Psychometric evaluation of the OA-FUNCTION-CAT
To assess psychometric performance of the OA-FUNCTION-CAT, we conducted simulations to estimate scores for three fixed-length CATs (that is, 5, 10, and 15 items) and to compare their properties with those of the full item bank and the WOMAC. To make suitable comparisons between the WOMAC and the OA-FUNCTION-CATs and item banks, we first estimated calibrations for one instrument and then converted the other to the same scale, essentially calibrating the WOMAC items using the OA-FUNCTION-CAT item calibrations in the functional pain and functional difficulty domains as anchors. We compared mean scores generated by the CAT simulations with scores from the full item bank for the entire sample and by site of OA.

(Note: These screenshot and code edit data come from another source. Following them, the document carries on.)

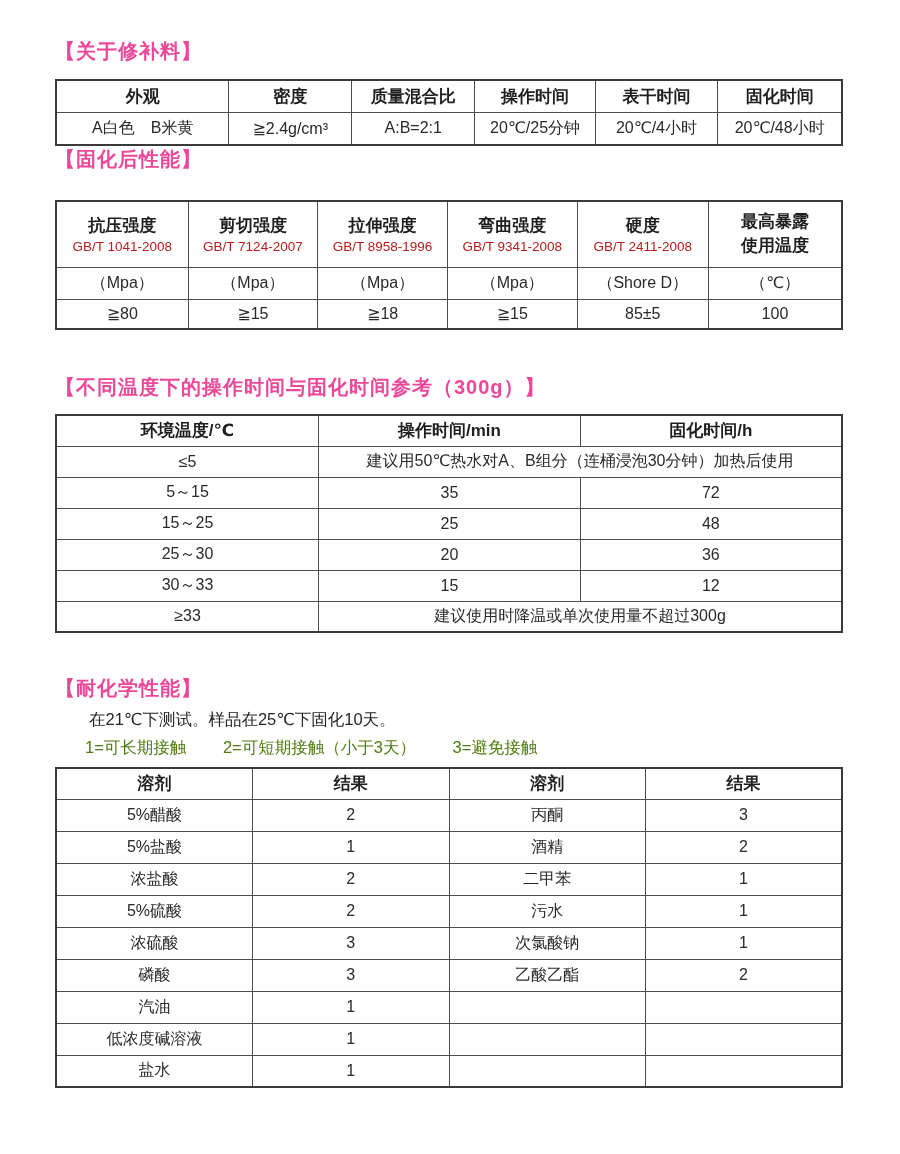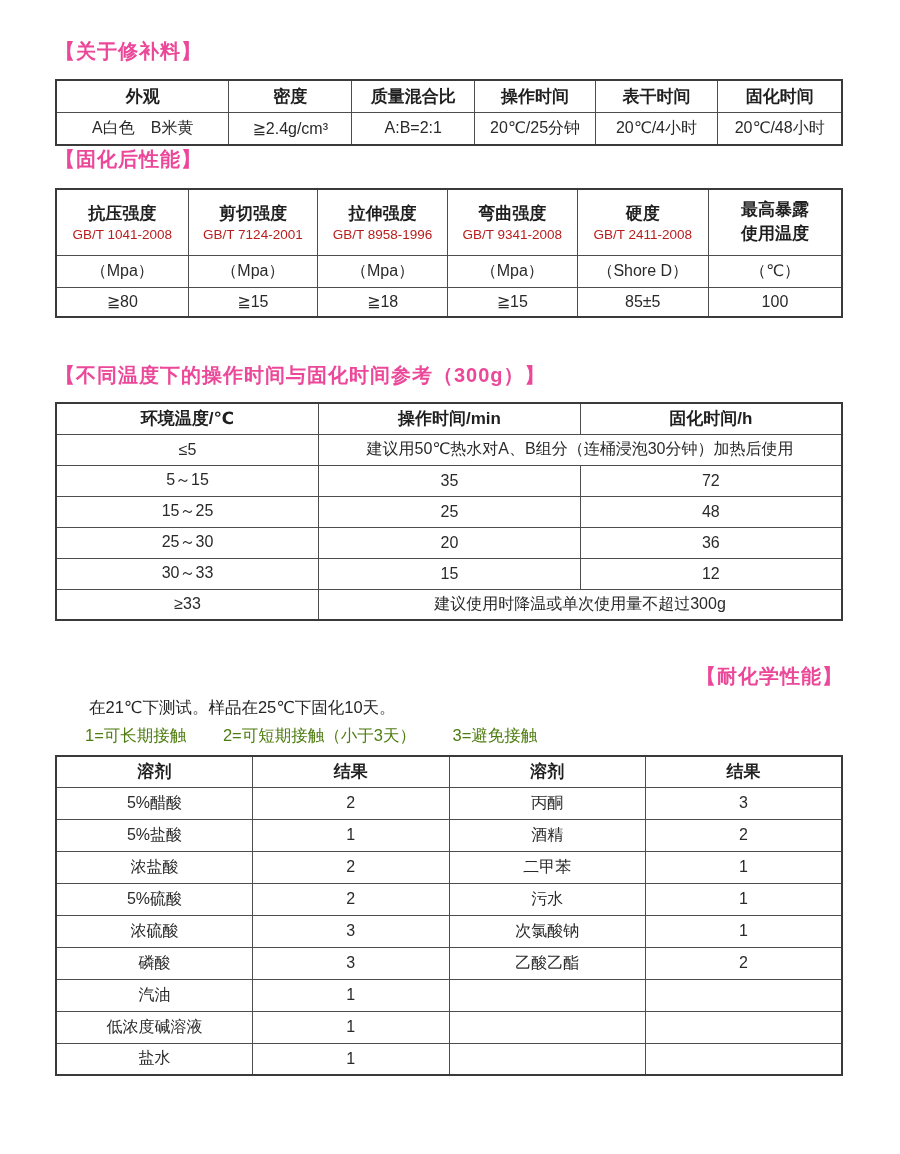--- a/index.html
+++ b/index.html
@@ -48,7 +48,7 @@
   .t1 th { height: 32px; }
   .t1 td { height: 33px; }
 
-  .t2 { margin-top: 16px; }
+  .t2 { margin-top: 28px; }
   .t2 .hdr-cell { height: 66px; }
   .t2 .h-name { font-weight: bold; font-size: 17px; color: #1f1f1f; line-height: 24px; }
   .t2 .h-std  { font-weight: normal; font-size: 13.5px; color: #b91c1c; line-height: 17px; }

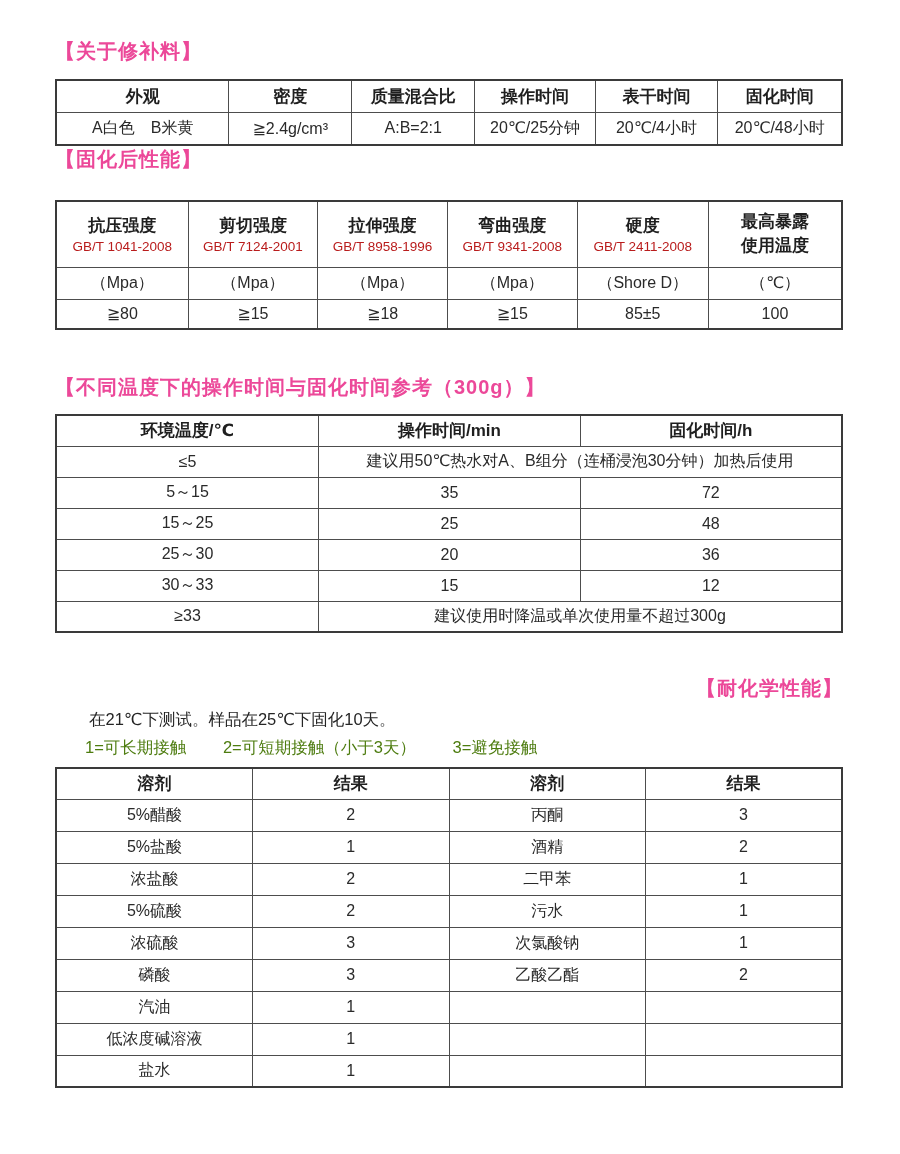--- a/index.html
+++ b/index.html
@@ -123,7 +123,7 @@
         </th>
         <th class="hdr-cell">
           <div class="h-name">剪切强度</div>
-          <div class="h-std">GB/T 7124-2001</div>
+          <div class="h-std">GB/T 7124-2007</div>
         </th>
         <th class="hdr-cell">
           <div class="h-name">拉伸强度</div>

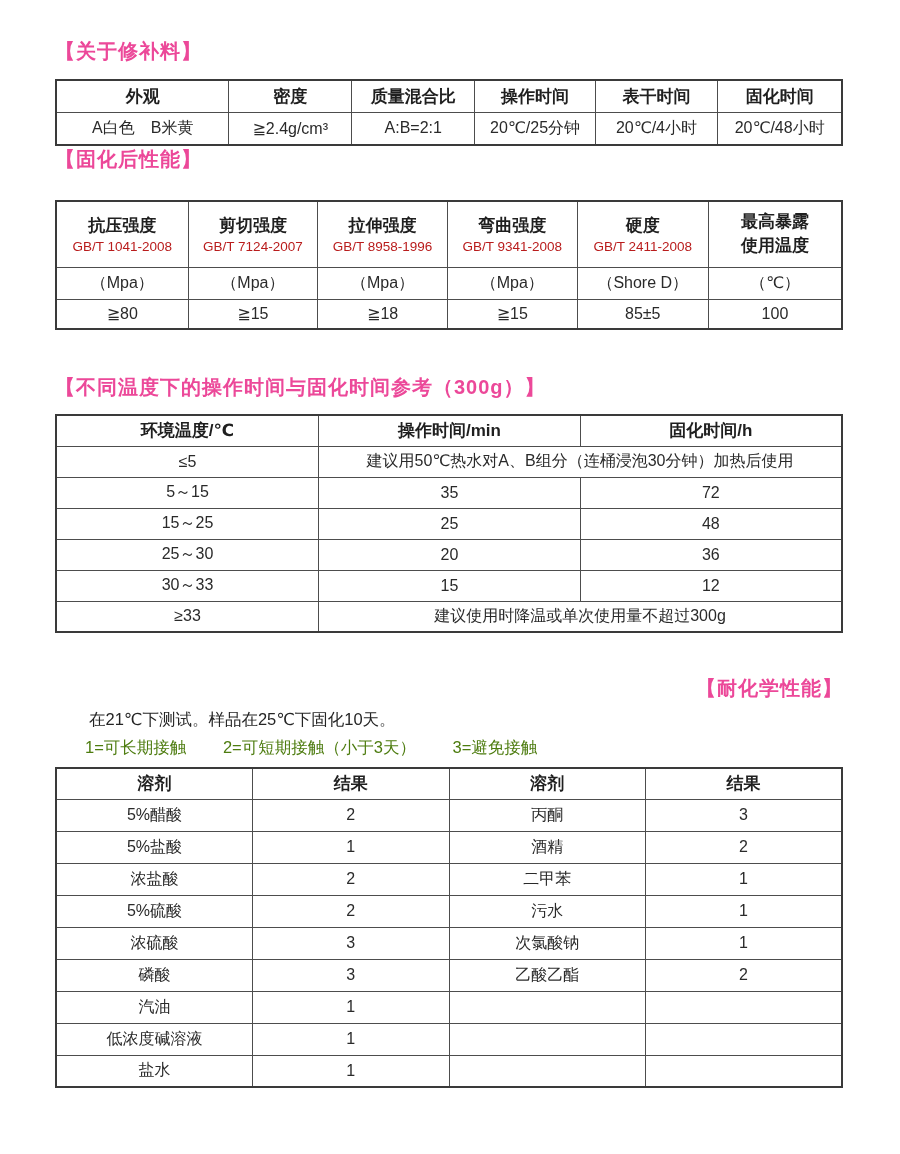--- a/index.html
+++ b/index.html
@@ -23,7 +23,7 @@
   }
   .mt-s2 { }
   .mt-s3 { margin-top: 44px; }
-  .mt-s4 { margin-top: 42px; text-align: right; }
+  .mt-s4 { margin-top: 42px; }
 
   table {
     border-collapse: collapse;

We considered the following characteristics in our analysis: accuracy, breadth of coverage, reliability, and precision. We assessed the accuracy of CATs relative to the full item bank by calculating Pearson correlation coefficients between each of the CAT-generated scores and the full item bank scores. To evaluate breadth of coverage, we calculated item distributions and percentage at the ceiling and floor for each scale of the full item bank compared with the WOMAC. We calculated expected values for each response category for each item and defined the range of the scale as the corresponding person's score estimates between the expected value of the lowest and highest response categories in each scale. Reliability represents the degree to which the differences across subject scores are due to real differences in pain or functional ability (true variance) as opposed to measurement error. At various positions on the scale, we examined the ratio of the true variance to the total variance for each instrument, using the following estimation: 1/1+(standard error)2 [37]. Reliability was considered to be adequate for portions of the reliability function of greater than 0.70. Finally, precision was evaluated by calculating and comparing standard errors associated with each subject's score for the 5-, 10-, and 15-item CATs, the full item bank, and the WOMAC.